* [Exercise requirements] Each line below from the one containing "launch: Make, Maven" through the one containing "text: 4797 ->" is to be given again exactly, and no line outside that span.

Front-end code edit data
>>>

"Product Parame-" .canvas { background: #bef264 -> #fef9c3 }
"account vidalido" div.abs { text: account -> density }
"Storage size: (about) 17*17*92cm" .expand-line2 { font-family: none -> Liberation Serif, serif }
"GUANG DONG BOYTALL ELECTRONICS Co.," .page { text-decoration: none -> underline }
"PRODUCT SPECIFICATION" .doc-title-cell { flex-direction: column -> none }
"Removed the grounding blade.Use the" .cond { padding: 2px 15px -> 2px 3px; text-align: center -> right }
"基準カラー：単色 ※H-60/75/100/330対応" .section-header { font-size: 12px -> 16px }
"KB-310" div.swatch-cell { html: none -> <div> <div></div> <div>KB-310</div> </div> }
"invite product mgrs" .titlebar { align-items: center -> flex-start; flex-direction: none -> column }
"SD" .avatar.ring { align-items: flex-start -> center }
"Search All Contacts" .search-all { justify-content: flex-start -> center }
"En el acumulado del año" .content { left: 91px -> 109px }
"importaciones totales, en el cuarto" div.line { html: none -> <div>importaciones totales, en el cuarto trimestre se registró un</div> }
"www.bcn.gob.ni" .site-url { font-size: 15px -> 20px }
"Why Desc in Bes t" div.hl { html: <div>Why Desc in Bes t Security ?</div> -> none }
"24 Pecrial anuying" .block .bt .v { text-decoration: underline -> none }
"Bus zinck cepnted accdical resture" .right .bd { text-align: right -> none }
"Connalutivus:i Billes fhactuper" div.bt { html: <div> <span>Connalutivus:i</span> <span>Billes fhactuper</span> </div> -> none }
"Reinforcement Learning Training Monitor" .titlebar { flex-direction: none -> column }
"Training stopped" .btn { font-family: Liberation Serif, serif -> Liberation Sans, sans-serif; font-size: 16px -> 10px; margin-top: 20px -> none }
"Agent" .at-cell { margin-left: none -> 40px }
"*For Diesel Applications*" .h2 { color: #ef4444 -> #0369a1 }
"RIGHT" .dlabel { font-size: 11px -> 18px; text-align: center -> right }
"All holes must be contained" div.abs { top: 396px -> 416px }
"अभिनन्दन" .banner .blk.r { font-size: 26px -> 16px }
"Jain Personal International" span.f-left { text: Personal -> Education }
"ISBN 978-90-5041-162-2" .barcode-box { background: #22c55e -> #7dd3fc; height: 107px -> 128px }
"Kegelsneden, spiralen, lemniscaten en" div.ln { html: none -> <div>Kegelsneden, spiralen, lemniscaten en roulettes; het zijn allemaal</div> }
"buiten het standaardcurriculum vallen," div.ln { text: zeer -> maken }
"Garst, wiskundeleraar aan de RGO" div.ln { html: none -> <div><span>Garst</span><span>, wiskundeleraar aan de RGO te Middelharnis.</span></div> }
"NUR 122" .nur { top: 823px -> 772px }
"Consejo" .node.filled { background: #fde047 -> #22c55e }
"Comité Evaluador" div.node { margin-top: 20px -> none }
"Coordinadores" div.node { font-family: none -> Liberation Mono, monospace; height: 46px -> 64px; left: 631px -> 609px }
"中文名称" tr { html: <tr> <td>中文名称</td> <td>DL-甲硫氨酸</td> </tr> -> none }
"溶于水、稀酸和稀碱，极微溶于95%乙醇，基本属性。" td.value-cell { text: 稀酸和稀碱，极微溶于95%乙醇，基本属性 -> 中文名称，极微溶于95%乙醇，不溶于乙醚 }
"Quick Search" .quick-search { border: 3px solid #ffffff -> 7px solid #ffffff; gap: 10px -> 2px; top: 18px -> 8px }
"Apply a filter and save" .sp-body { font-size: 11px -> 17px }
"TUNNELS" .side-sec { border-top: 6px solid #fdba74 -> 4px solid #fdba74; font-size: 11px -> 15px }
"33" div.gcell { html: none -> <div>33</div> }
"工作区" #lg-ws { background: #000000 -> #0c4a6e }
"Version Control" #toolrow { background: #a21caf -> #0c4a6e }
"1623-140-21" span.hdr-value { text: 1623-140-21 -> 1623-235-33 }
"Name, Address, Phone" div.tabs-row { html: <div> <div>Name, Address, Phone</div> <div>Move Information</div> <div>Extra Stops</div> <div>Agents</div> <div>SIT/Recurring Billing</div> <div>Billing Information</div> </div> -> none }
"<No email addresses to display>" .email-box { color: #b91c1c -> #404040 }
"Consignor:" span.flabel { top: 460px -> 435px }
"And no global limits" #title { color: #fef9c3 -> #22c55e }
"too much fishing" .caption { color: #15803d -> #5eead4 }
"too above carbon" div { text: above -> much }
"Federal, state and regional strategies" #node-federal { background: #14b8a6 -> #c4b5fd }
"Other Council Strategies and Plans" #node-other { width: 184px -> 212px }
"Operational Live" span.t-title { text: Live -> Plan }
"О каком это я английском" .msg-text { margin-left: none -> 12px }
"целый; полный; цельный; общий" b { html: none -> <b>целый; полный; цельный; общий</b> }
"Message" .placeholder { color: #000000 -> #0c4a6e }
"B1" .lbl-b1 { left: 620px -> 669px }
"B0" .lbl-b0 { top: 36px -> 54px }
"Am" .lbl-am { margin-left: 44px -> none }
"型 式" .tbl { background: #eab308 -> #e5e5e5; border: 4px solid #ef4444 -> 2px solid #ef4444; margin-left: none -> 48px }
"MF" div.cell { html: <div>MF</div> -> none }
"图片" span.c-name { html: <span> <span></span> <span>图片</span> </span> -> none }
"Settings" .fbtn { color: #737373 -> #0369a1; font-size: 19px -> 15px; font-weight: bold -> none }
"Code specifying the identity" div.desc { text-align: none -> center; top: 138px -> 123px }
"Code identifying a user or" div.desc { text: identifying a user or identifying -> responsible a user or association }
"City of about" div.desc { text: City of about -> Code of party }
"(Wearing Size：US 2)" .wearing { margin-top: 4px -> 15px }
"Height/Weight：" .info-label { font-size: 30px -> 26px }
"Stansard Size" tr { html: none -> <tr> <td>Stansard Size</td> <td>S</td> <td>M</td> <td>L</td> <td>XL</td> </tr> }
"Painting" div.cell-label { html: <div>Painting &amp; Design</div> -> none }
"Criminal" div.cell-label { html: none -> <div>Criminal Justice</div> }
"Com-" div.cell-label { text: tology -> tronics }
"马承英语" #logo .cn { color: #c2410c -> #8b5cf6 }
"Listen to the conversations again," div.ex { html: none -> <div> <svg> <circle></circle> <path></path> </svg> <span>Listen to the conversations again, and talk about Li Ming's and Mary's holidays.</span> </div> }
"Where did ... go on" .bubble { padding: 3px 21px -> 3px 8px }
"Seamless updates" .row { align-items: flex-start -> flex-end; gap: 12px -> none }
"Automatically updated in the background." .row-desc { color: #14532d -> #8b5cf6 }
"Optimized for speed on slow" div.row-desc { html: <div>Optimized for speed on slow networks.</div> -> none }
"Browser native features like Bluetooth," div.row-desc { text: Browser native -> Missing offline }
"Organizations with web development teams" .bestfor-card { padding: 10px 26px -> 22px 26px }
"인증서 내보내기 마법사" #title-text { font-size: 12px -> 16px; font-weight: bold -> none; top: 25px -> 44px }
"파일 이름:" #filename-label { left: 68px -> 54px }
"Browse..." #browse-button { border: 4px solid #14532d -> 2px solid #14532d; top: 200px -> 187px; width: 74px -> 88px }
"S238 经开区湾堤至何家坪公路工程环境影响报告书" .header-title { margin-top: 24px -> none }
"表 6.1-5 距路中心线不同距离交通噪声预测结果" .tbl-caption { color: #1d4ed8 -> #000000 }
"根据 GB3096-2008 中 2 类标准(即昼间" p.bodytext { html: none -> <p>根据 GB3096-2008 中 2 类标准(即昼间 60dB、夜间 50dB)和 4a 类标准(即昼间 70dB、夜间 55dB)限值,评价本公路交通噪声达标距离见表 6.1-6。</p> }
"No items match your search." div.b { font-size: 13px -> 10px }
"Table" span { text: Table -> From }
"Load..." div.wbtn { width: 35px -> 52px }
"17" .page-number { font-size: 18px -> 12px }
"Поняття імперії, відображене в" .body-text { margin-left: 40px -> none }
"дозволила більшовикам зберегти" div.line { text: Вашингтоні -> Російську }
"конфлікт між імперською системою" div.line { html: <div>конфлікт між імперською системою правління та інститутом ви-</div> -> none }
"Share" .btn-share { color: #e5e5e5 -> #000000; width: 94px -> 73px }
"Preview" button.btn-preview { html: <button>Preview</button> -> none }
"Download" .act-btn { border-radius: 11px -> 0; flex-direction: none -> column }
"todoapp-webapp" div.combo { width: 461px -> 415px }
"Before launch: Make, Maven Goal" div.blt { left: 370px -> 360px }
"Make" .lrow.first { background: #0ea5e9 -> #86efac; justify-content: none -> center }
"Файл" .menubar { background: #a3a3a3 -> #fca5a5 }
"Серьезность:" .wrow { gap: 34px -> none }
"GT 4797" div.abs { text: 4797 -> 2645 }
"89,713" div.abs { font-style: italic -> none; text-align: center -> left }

<<<

* [Answer for the task]
"Before launch: Make, Maven Goal" div.blt { left: 370px -> 360px }
"Make" .lrow.first { background: #0ea5e9 -> #86efac; justify-content: none -> center }
"Файл" .menubar { background: #a3a3a3 -> #fca5a5 }
"Серьезность:" .wrow { gap: 34px -> none }
"GT 4797" div.abs { text: 4797 -> 2645 }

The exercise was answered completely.